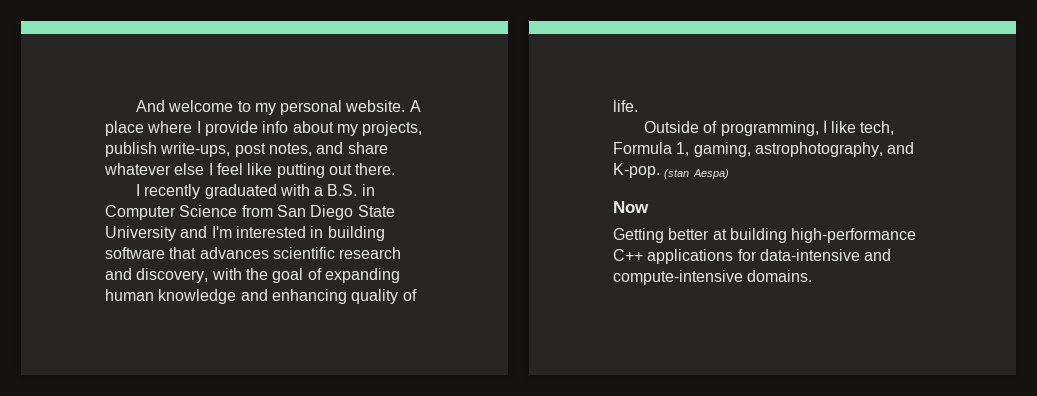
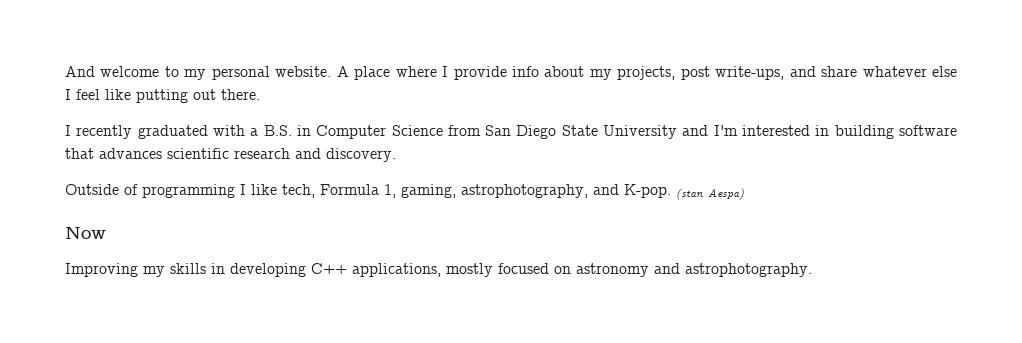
- A place where I provide info about my projects, publish write-ups, post notes, and share whatever else I feel like putting out there.
+ A place where I provide info about my projects, post write-ups, and share whatever else I feel like putting out there.
- I recently graduated with a B.S. in Computer Science from San Diego State University and I'm interested in building software that advances scientific research and discovery, with the goal of expanding human knowledge and enhancing quality of life.
+ I recently graduated with a B.S. in Computer Science from San Diego State University and I'm interested in building software that advances scientific research and discovery.
- Outside of programming, I like tech, Formula 1, gaming, astrophotography, and K-pop.
+ Outside of programming I like tech, Formula 1, gaming, astrophotography, and K-pop.
- Getting better at building high-performance C++ applications for data-intensive and compute-intensive domains.
+ Improving my skills in developing C++ applications, mostly focused on astronomy and astrophotography.

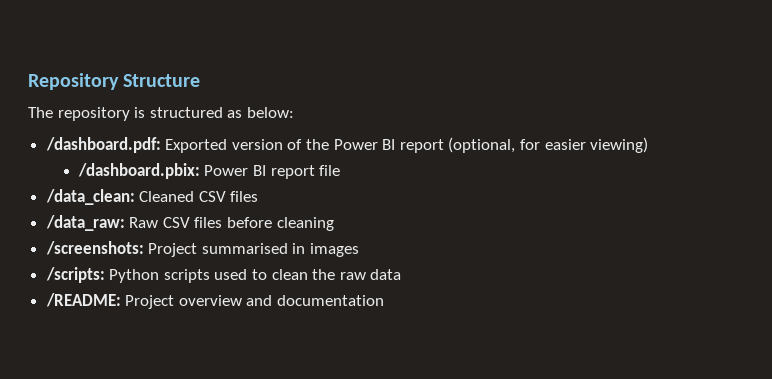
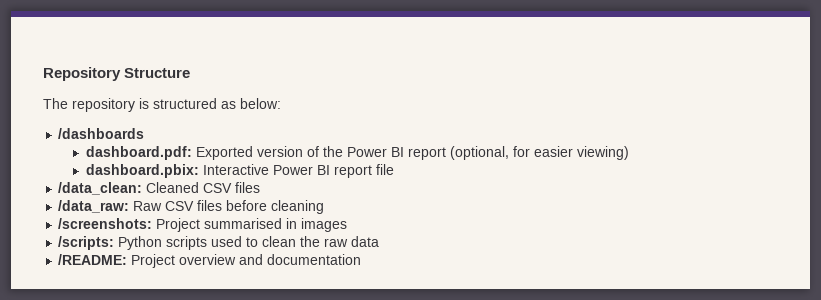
- /dashboard.pdf: Exported version of the Power BI report (optional, for easier viewing)
+ /dashboards
+ dashboard.pdf: Exported version of the Power BI report (optional, for easier viewing)
- /dashboard.pbix: Power BI report file
+ dashboard.pbix: Interactive Power BI report file

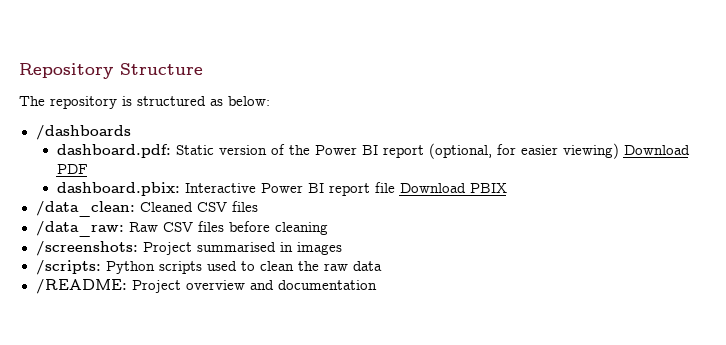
- dashboard.pdf: Exported version of the Power BI report (optional, for easier viewing)
+ dashboard.pdf: Static version of the Power BI report (optional, for easier viewing) Download PDF
- dashboard.pbix: Interactive Power BI report file
+ dashboard.pbix: Interactive Power BI report file Download PBIX

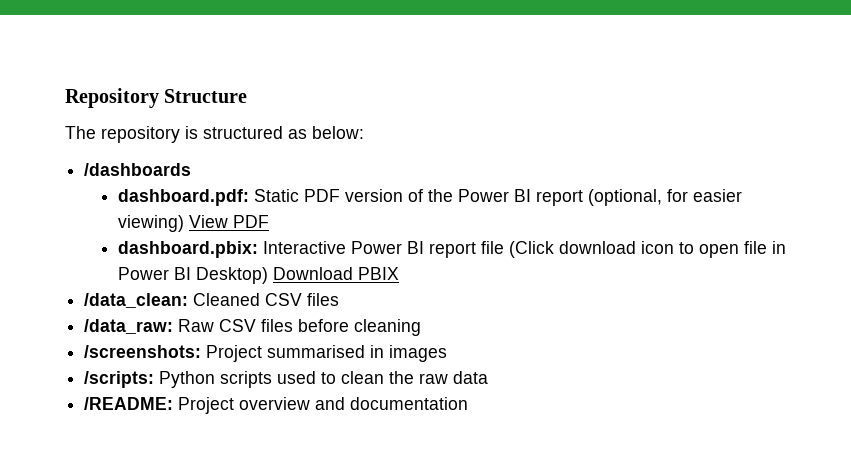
- dashboard.pdf: Static version of the Power BI report (optional, for easier viewing) Download PDF
+ dashboard.pdf: Static PDF version of the Power BI report (optional, for easier viewing) View PDF
- dashboard.pbix: Interactive Power BI report file Download PBIX
+ dashboard.pbix: Interactive Power BI report file (Click download icon to open file in Power BI Desktop) Download PBIX

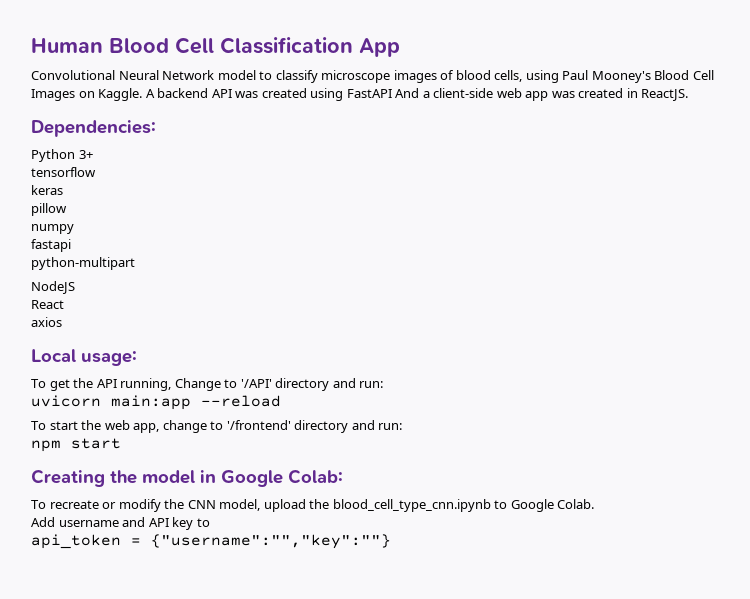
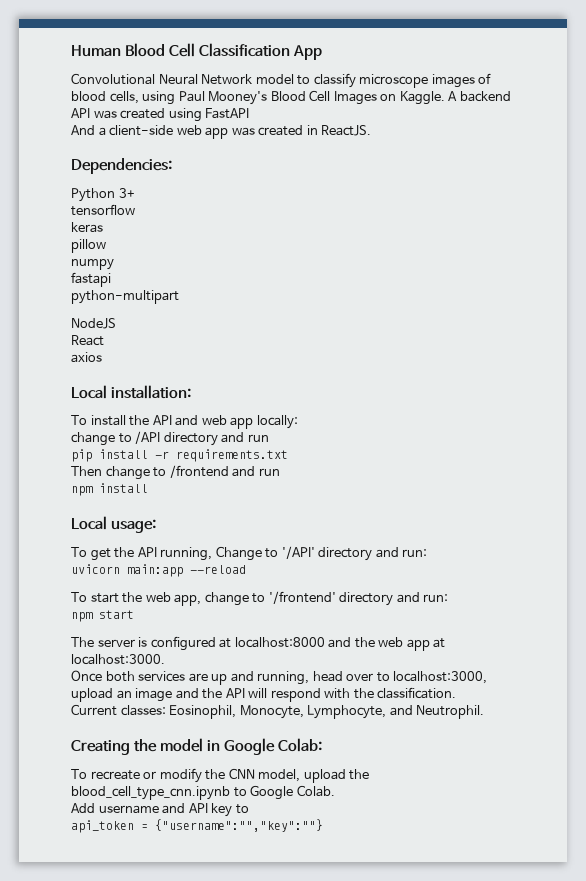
- A backend API was created using FastAPI And a client-side web app was created in ReactJS.
+ A backend API was created using FastAPI
+ And a client-side web app was created in ReactJS.
+ Local installation:
+ To install the API and web app locally:
+ change to /API directory and run
+ pip install -r requirements.txt
+ Then change to /frontend and run
+ npm install
+ The server is configured at localhost:8000 and the web app at localhost:3000.
+ Once both services are up and running, head over to localhost:3000, upload an image and the API will respond with the classification.
+ Current classes: Eosinophil, Monocyte, Lymphocyte, and Neutrophil.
:::::
* EXERCISE INSTRUCTIONS *
Repeat only what lies between the start of the data and the end of the line containing "research and discovery.", exactly, with pictures left out.

* FINAL ANSWER *
- A place where I provide info about my projects, publish write-ups, post notes, and share whatever else I feel like putting out there.
+ A place where I provide info about my projects, post write-ups, and share whatever else I feel like putting out there.
- I recently graduated with a B.S. in Computer Science from San Diego State University and I'm interested in building software that advances scientific research and discovery, with the goal of expanding human knowledge and enhancing quality of life.
+ I recently graduated with a B.S. in Computer Science from San Diego State University and I'm interested in building software that advances scientific research and discovery.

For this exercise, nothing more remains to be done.